Asset recovery would be a welcome gift to the public coffers

Dear Editor,
I’d like to commend the Special Organised Crime Unit’s (SOCU’s) recent success in the arrest of the alleged Herstelling money laundering family syndicate, published by various media entities on February 9, 2023. This success was most likely achieved with the help of the Financial Intelligence Unit (FIU), which is responsible for processing suspicious transaction reports (STRs), although they did not get much credit from the press.
The staggering $4.1 billion in laundered funds does cause me to ask two simple questions. First: what plans for criminal asset recovery does SOCU have in place? Criminal prosecution goes as far as to punish culprits & uphold the law, so that an example is made of the Herstelling family for other Guyanese. However, asset recovery would be a welcome gift to the public coffers, and show that SOCU is a net gain for the taxpayers’ dime.
The UK’s Serious Fraud Office essentially pays for its own operations through recovered assets & court fines. In the future, it is important for journalists and the public to ask questions about asset recovery, to encourage this element of financial crime prevention. A money laundering report is incomplete without this crucial factor.

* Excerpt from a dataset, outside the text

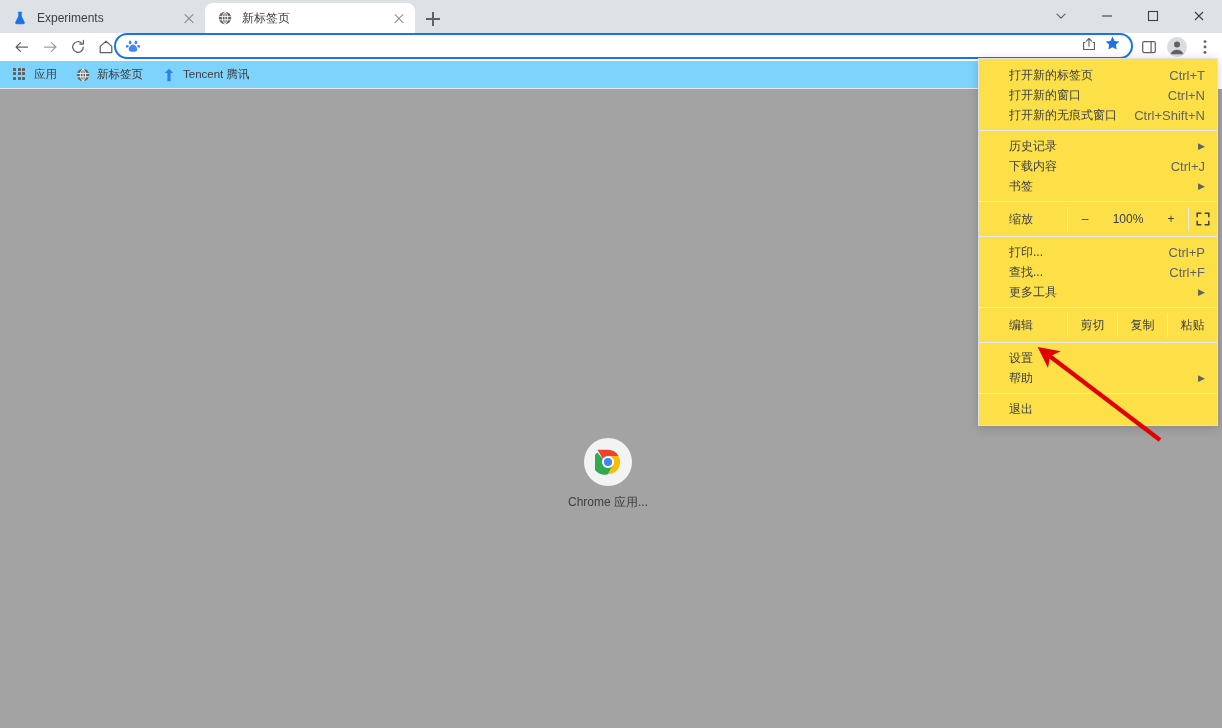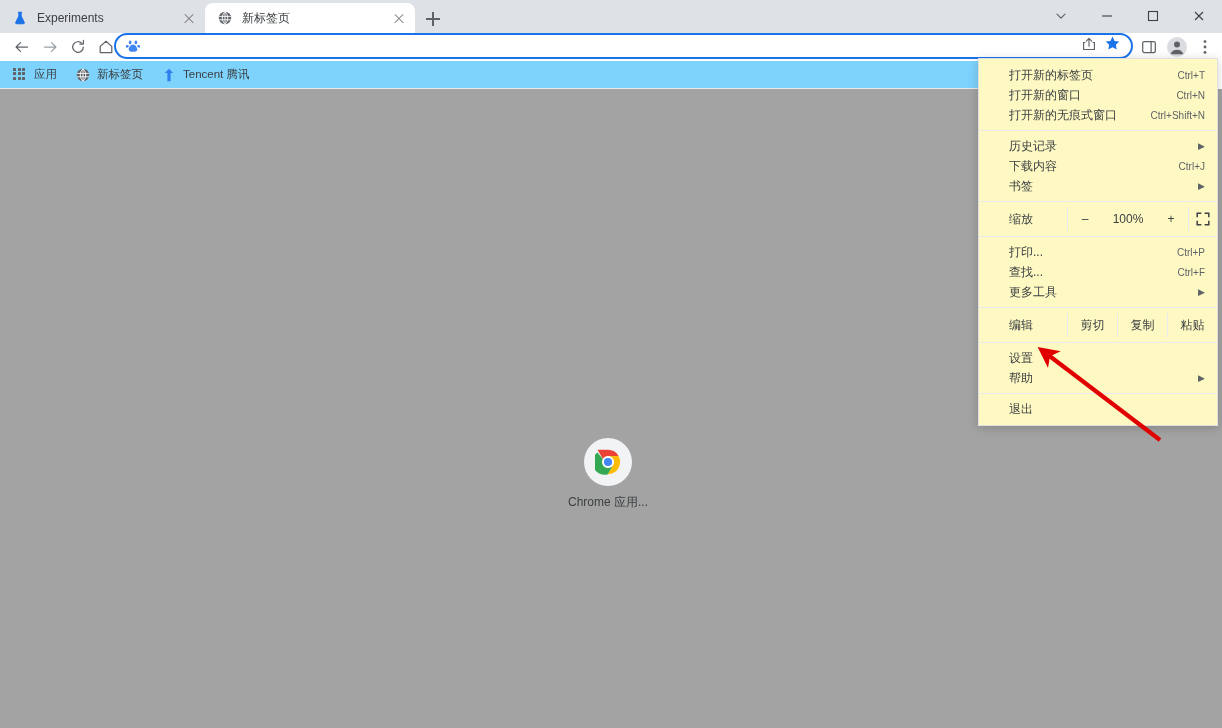"打开新的标签页" .menu { background: #fef9c3 -> #fde047 }
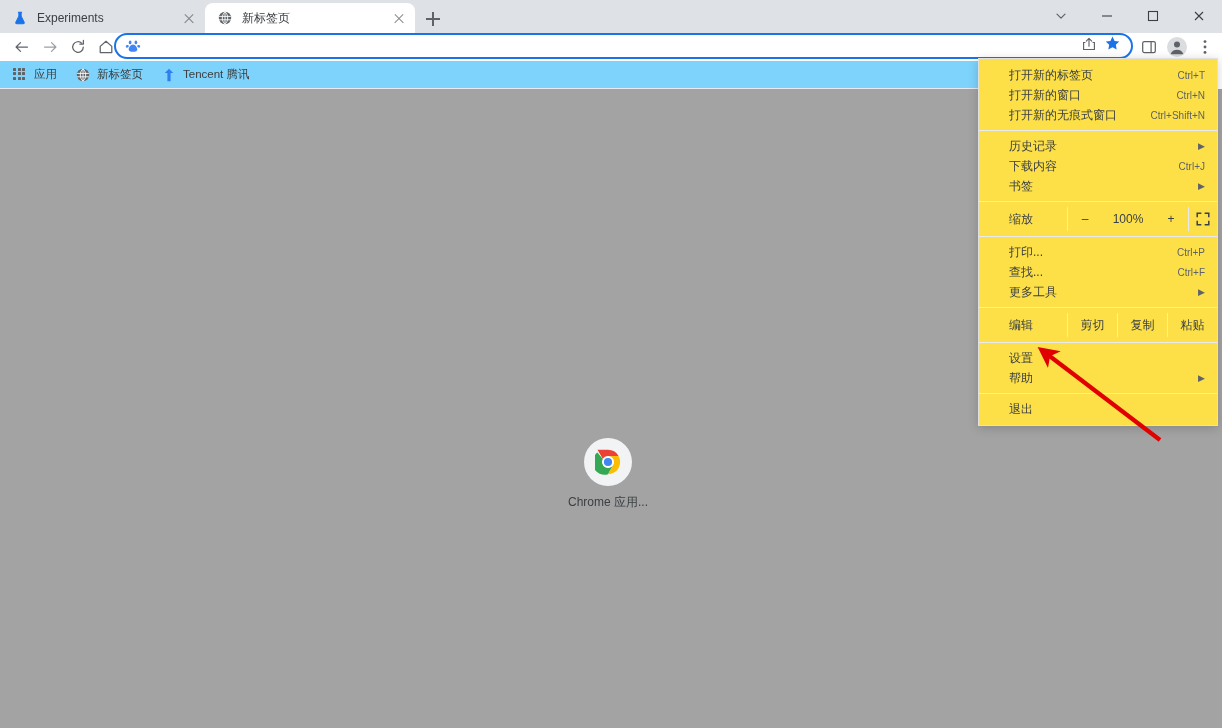"Ctrl+T" .mi-accel { font-size: 10px -> 13px }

For illustrative purposes, $4.1 billion is nearly as much as the entire budget allocation for Sports ($4.3B) in 2023. In other words, a full asset recovery or court fine could just about triple current pensions (viz appx. GY$2.1B of current Government expenditure on pensions (budget speech data) plus GY$4.1B in asset recovery of laundered funds = GY$6.2B, or triple the expenditure for pensions) for one year.
Not to mention that the court fines could well exceed the GY$4.1B in laundered funds if we prosecute the companies responsible; and this is just one case.
This brings me to my second question: What are the arrangements being made to prosecute these businesses? It takes two to tango, and the other half of the coin is the Chinese businesses that were using this family to launder their money. Given the significance of the amount, I dare posit that it is perhaps more in the public interest to prosecute the foreign businesses responsible, and not just the private citizens.
If you have seen The Ozarks, (a popular Netflix show about money laundering) then you would know that American law enforcement habitually cuts deals to obtain useful information to bring down the bigger fish. I wonder what this case could have achieved if SOCU had offered the family a reduced sentence in return for their cooperation to incriminate the businesses they were working for.
This case provides a golden opportunity for Guyana to showcase the excellence of its AML (anti-money laundering) regime to avoid any future blacklisting from CFATF (Caribbean Financial Action Task Force). I do hope the authorities have recognised the opportunity to make a request for mutual legal assistance from the Chinese Embassy, in accordance with FATF (Financial Action Task Force) Recommendation 37, so that we can recover the proceeds of crime and bring to account the 22 culpable companies in China.
Unfortunately, I’m sure that even the layman might describe this international standard for fighting financial crime to be wishful thinking, given political interests and the likelihood that nation-states would rather protect their domestic companies. Nonetheless, we should be seen to be working toward a Golden Standard in Anti-Money Laundering.
At the very least, SOCU appears to be turning the gears in the right direction. I wish our investigators every success.